Bir iletişimin oluşması ve devam etmesi için bir “gönderen”, gönderenin gönderdiklerini karşılayan bir “alıcı” olması gerekir. Çeviride aynı mesajı ileten iki farklı gönderen ve aynı mesajı alan iki farklı alıcı yer alır.
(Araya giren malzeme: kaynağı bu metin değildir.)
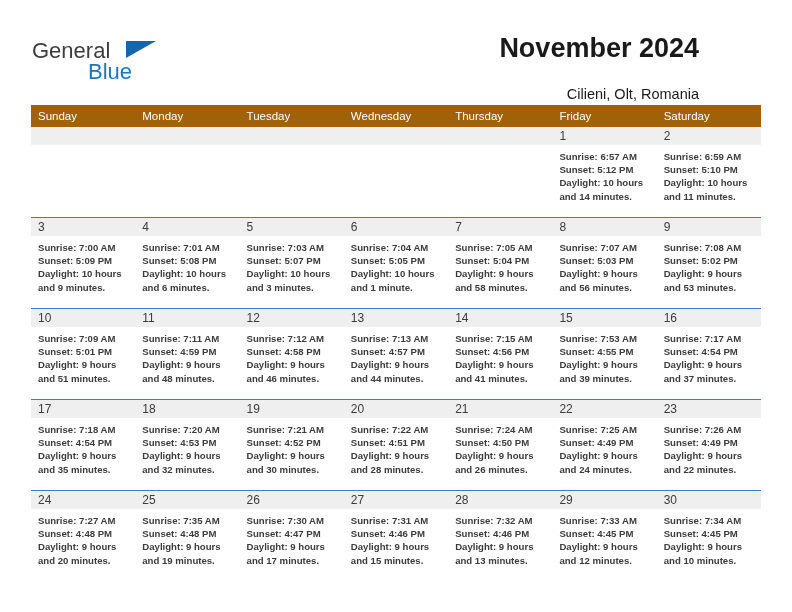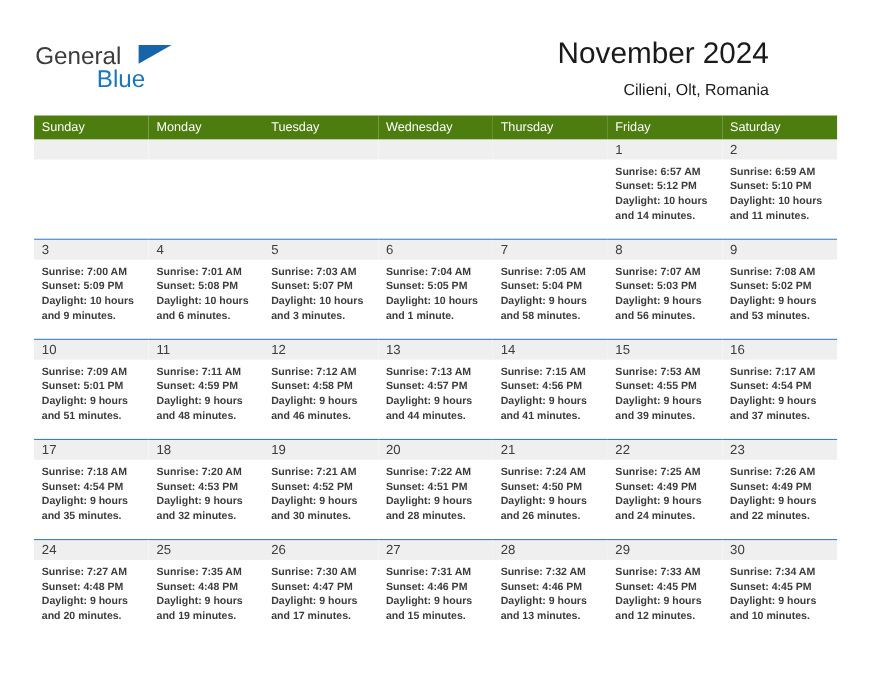--- a/index.html
+++ b/index.html
@@ -71,7 +71,7 @@
   }
   .month-title {
     font-size: 27px;
-    font-weight: normal;
+    font-weight: bold;
     color: #1a1a1a;
     line-height: 32px;
     white-space: nowrap;

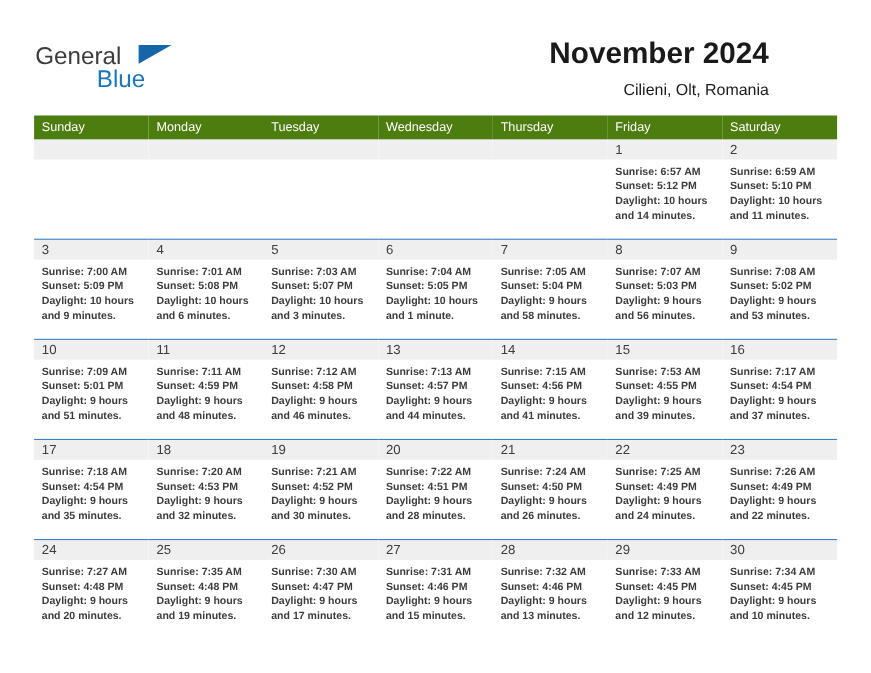--- a/index.html
+++ b/index.html
@@ -80,7 +80,7 @@
     font-size: 14.5px;
     color: #1a1a1a;
     line-height: 20px;
-    margin-top: 8px;
+    margin-top: 20px;
     white-space: nowrap;
   }
 

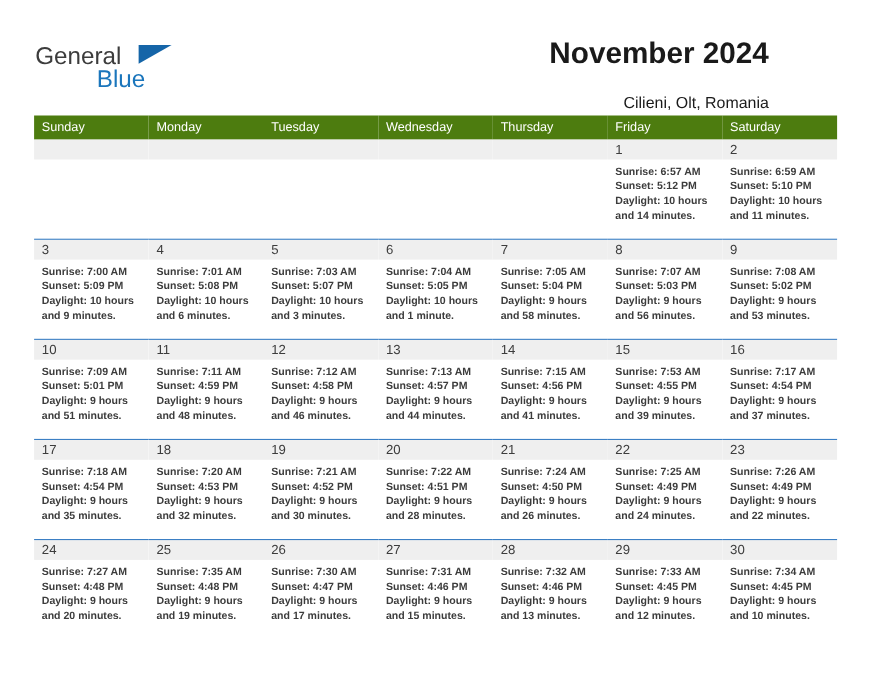--- a/index.html
+++ b/index.html
@@ -94,7 +94,7 @@
     table-layout: fixed;
   }
   .calendar th {
-    background: #4d7c0f;
+    background: #a16207;
     color: #ffffff;
     font-size: 11.5px;
     font-weight: normal;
Gönderici tarafındaki kaynak dil yazarı/konuşanı bulunmaktadır.Yazar/konuşmacı, yazılı, görsel veya işitsel sinyallerle gönderilmek istenilen bilgiyi/mesajı, kaynak dil/kültür normlarına uygun olarak bir bakıma kodlar. Kaynak dil alıcısı da gönderilen bilgiyi kendi dil yapısında çözümler. Çeviri işi devreye girdiğin de ise, çevirmen yazar/konuşmacı konumunu alarak kaynak iletiyi, hedef dilde tekrar kodlayarak meydana getirir. Hedef dil alıcı da kendi bilgi birikimine, dil ve kültür bilgisine göre mesajı analiz eder. Çevirmenin, kaynak gönderenin iletmek istediği mesajı doğru aktarabilmesi için öncelikle kendisinin mesajı doğru anlaması, sonra da çeviri sürecine ait bir takım yöntemler belirleyerek, mesajın içeriğine ve biçimine dikkat ederek aktarma yapması gerekmektedir. Aksi halde hedef dil alıcısı, bu yeni göndericinin iletmiş olduğu mesajı analiz edemez.

 

Çeviride hedef metin ve hedef alıcının öne plana çıkmasıyla çevirinin, faklı toplumlar, faklı kültürler ve farklı diller arasında bir bağ kurma özelliğinden dolayı iletişimsel bir boyutu da vardır. Çevirinin iletişimsel boyutunun kökeninde yatan ise, bir eylem ortaya koyma isteğidir. İletişim birbirinden farklı kültür, dil ve insanlar arasında gerçekleştiğinden, çeviri bu farklılıklardan kaynaklanan güçlükleri de aşma durumundadır.

2.İşlevsel Çeviri Kuramı

Çeviribilime işlevci yaklaşımlar farklı araştırmacıların çalışmaları aracılığıyla gelişmiştir. Bu çalışmaların ortak noktası çeviriyi dilbilimsel bir işlem olarak gören kuramlardan ayrılarak, çeviriyi bir eylem, özellikle de iletişimsel ve toplumsal bir eylem olarak gören bir bakış açısı sunmalarıdır.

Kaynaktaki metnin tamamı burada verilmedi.